Before-and-after change data
**********

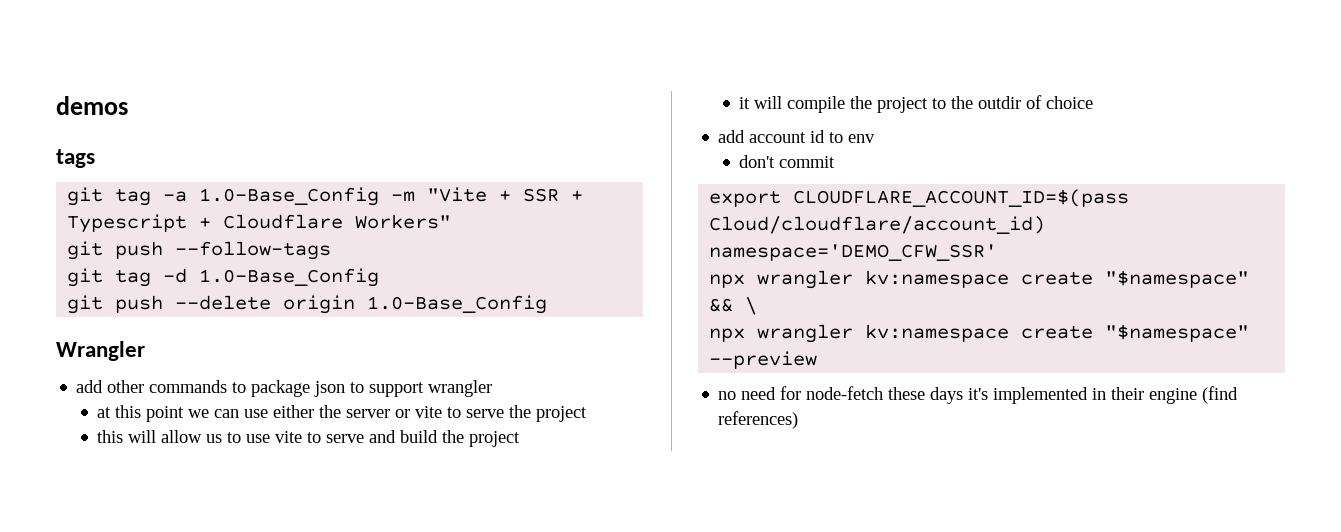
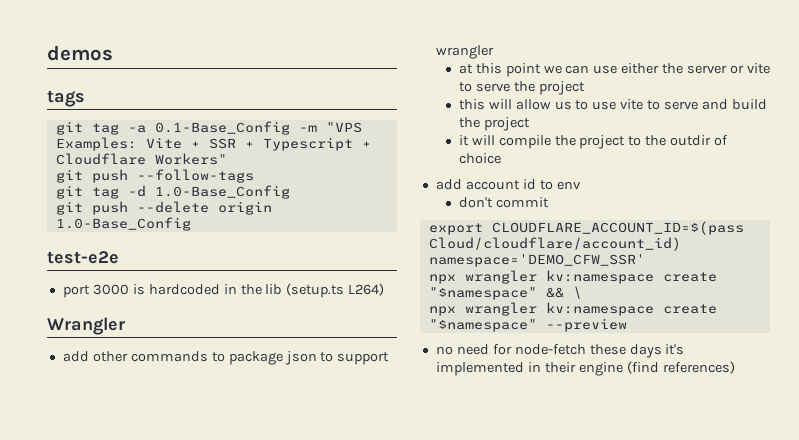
- git tag -a 1.0-Base_Config -m "Vite + SSR + Typescript + Cloudflare Workers"
+ git tag -a 0.1-Base_Config -m "VPS Examples: Vite + SSR + Typescript + Cloudflare Workers"
+ test-e2e
+ port 3000 is hardcoded in the lib (setup.ts L264)

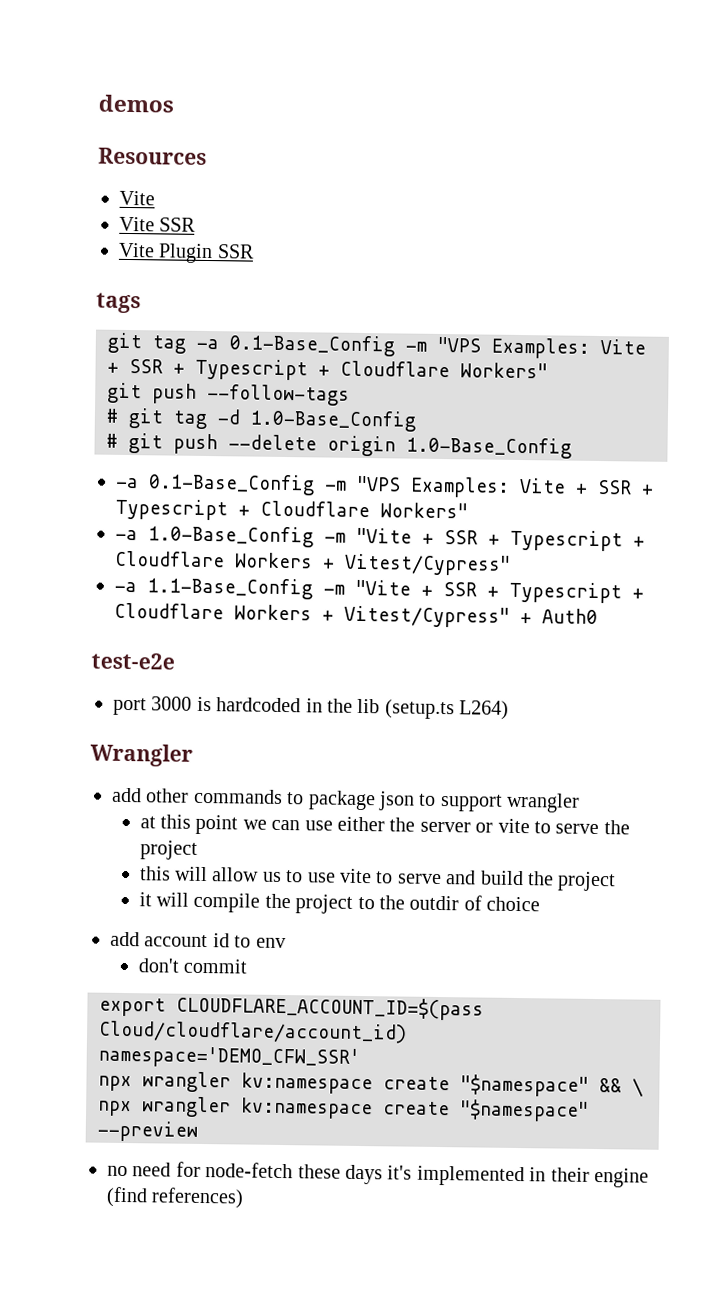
+ Resources
+ Vite
+ Vite SSR
+ Vite Plugin SSR
- git tag -d 1.0-Base_Config
+ # git tag -d 1.0-Base_Config
- git push --delete origin 1.0-Base_Config
+ # git push --delete origin 1.0-Base_Config
+ -a 0.1-Base_Config -m "VPS Examples: Vite + SSR + Typescript + Cloudflare Workers"
+ -a 1.0-Base_Config -m "Vite + SSR + Typescript + Cloudflare Workers + Vitest/Cypress"
+ -a 1.1-Base_Config -m "Vite + SSR + Typescript + Cloudflare Workers + Vitest/Cypress" + Auth0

**********

What you return must be the entries above, exactly as they appear, without any pictures.

Answer area
- git tag -a 1.0-Base_Config -m "Vite + SSR + Typescript + Cloudflare Workers"
+ git tag -a 0.1-Base_Config -m "VPS Examples: Vite + SSR + Typescript + Cloudflare Workers"
+ test-e2e
+ port 3000 is hardcoded in the lib (setup.ts L264)

+ Resources
+ Vite
+ Vite SSR
+ Vite Plugin SSR
- git tag -d 1.0-Base_Config
+ # git tag -d 1.0-Base_Config
- git push --delete origin 1.0-Base_Config
+ # git push --delete origin 1.0-Base_Config
+ -a 0.1-Base_Config -m "VPS Examples: Vite + SSR + Typescript + Cloudflare Workers"
+ -a 1.0-Base_Config -m "Vite + SSR + Typescript + Cloudflare Workers + Vitest/Cypress"
+ -a 1.1-Base_Config -m "Vite + SSR + Typescript + Cloudflare Workers + Vitest/Cypress" + Auth0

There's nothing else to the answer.